Today, Bradford Rogers is sharing his thoughts for the Monday Minute. Bradford is the youth lead at Kings Church, and he has a passion for students to encounter Jesus and experience the transformation and freedom He provides. I'm excited for you to learn from him as he shares what is on his heart.

I have young kids, and one of my children is in a season of asking A LOT of questions. Kids ask the best questions, don't they? They're incessant, specific, weird, and they have no fear. The questions they ask reveal so much of their growth and development. They are curious and full of wonder. Everything is exciting and new. 

No matter how old we are, we never outgrow the need to ask questions. Usually, when we have questions, we go to our trusty friends - Google and Siri. The problem is, I don't know about you, but when I search on Google, I usually end up having more questions than I started with!

Our youth ministry has been in a series called "The Big Questions," and we've been looking at the three big questions that this generation is longing to answer. These are the questions that drive everything we do and believe. Ultimately, how we answer these three questions will change us:

- "Who am I?" 

- "Where do I fit?"

- "What difference can I make?"

These questions are rooted in three fundamental needs we all have as human beings:

- Our need for Identity - how we view ourselves

- Our need for Belonging - our connection with others 

- Our need for Purpose - our contribution to the world. 

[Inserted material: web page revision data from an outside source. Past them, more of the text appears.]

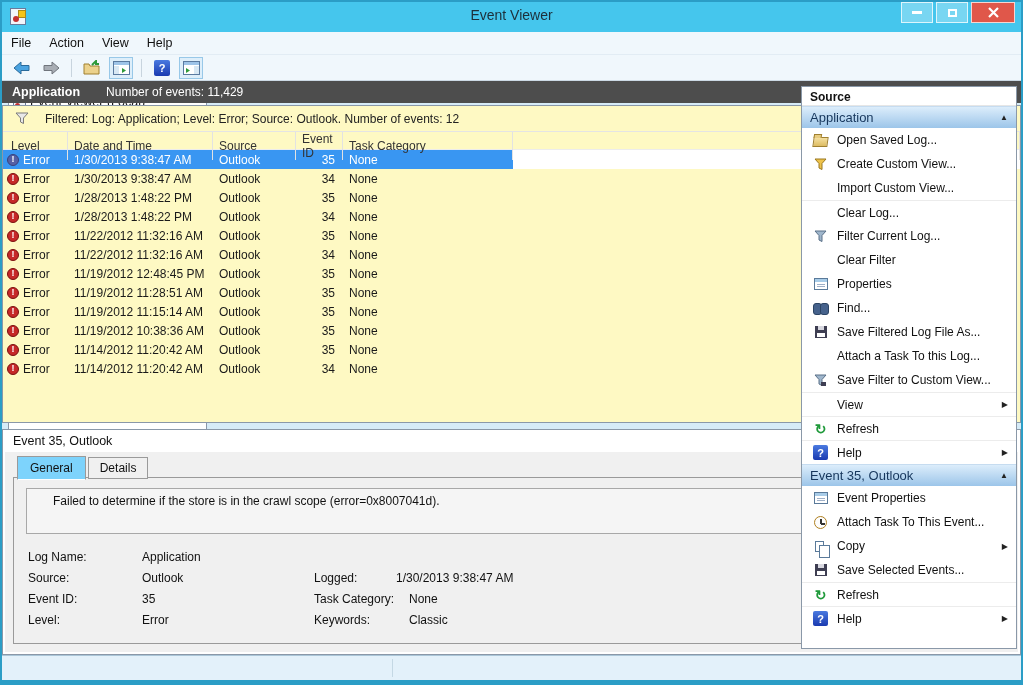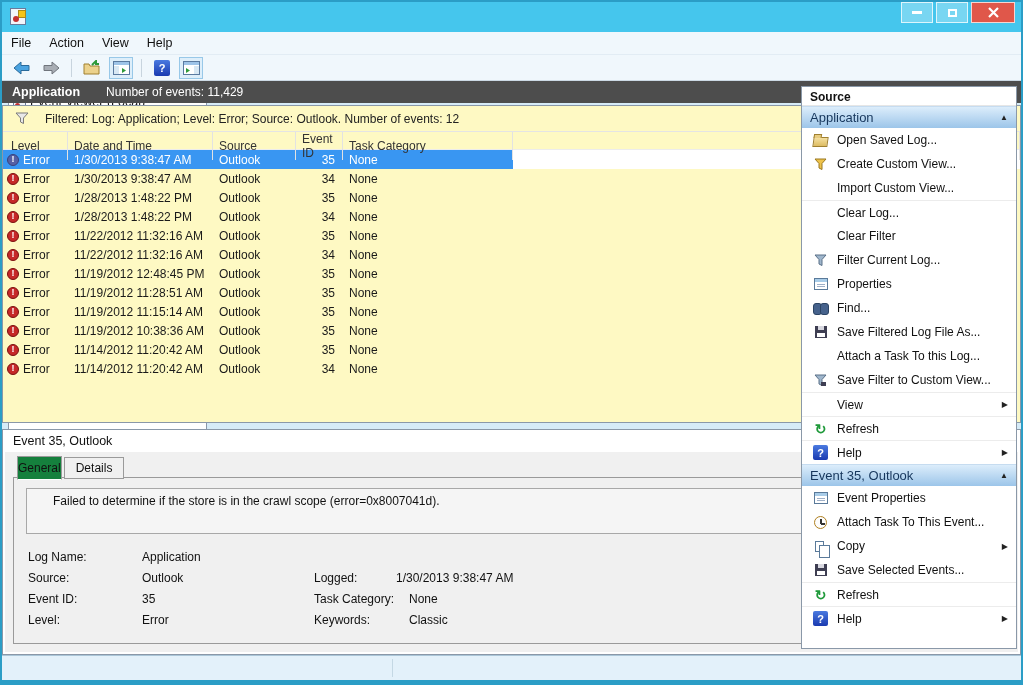"Event Viewer" div.title-text { html: none -> <div>Event Viewer</div> }
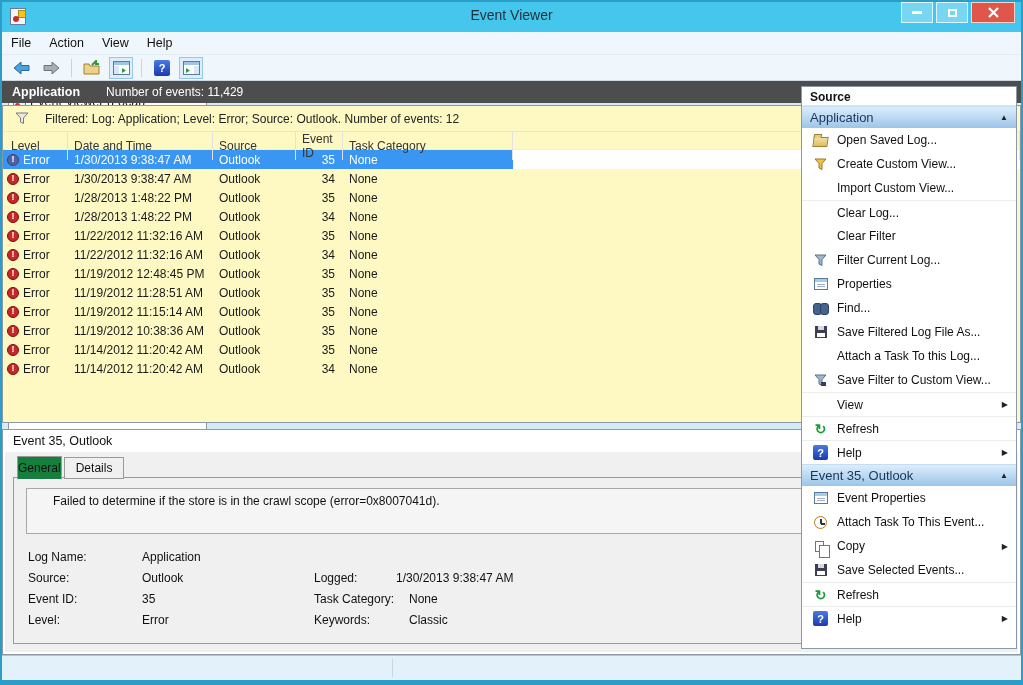"Clear Filter" div.ax-item { order: before "Filter Current Log..." -> after "Filter Current Log..." }
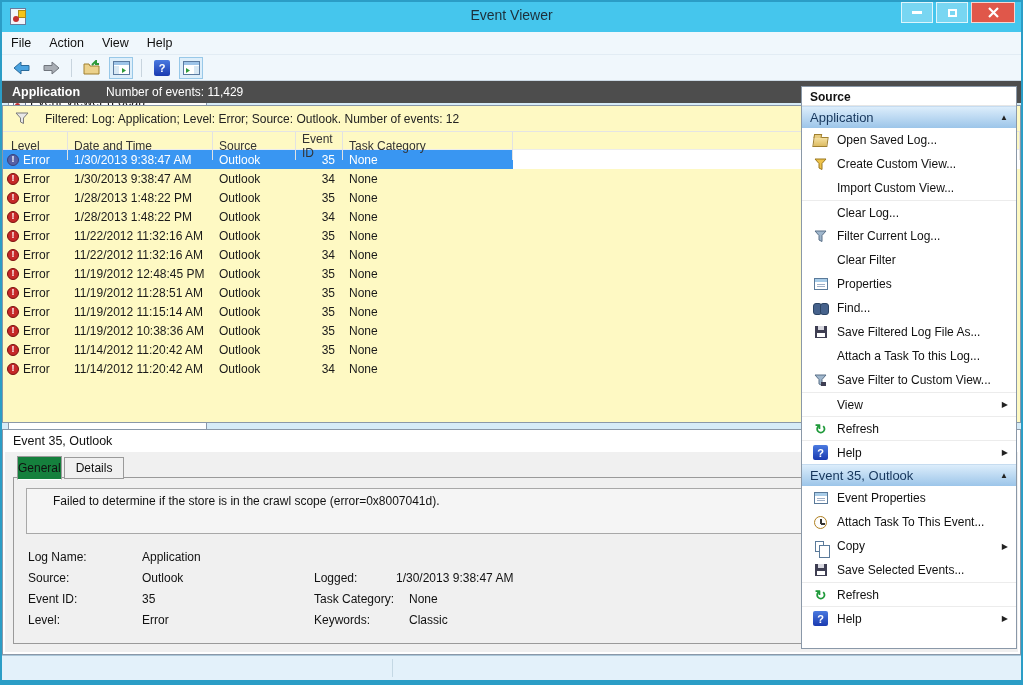"General" .tab.active { background: #15803d -> #7dd3fc; padding: 4px 0 -> 4px 12px }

Big questions for a teenager, eh? (Pray for us youth workers). But the more I prepared and planned for this series, the more I became convinced that these are not just questions teenagers ask. They are questions for which we all seek answers. We wrestle with them on a daily basis. 

The tricky thing about questions is not the questions in and of themselves, but to who and where we go for the answers. How we go about finding these answers explains the tension of the human existence. Maybe you feel it? If we aren't careful, these three areas of longing can become the enemy's playground to limit the fullness of all that God has for us to be and do. 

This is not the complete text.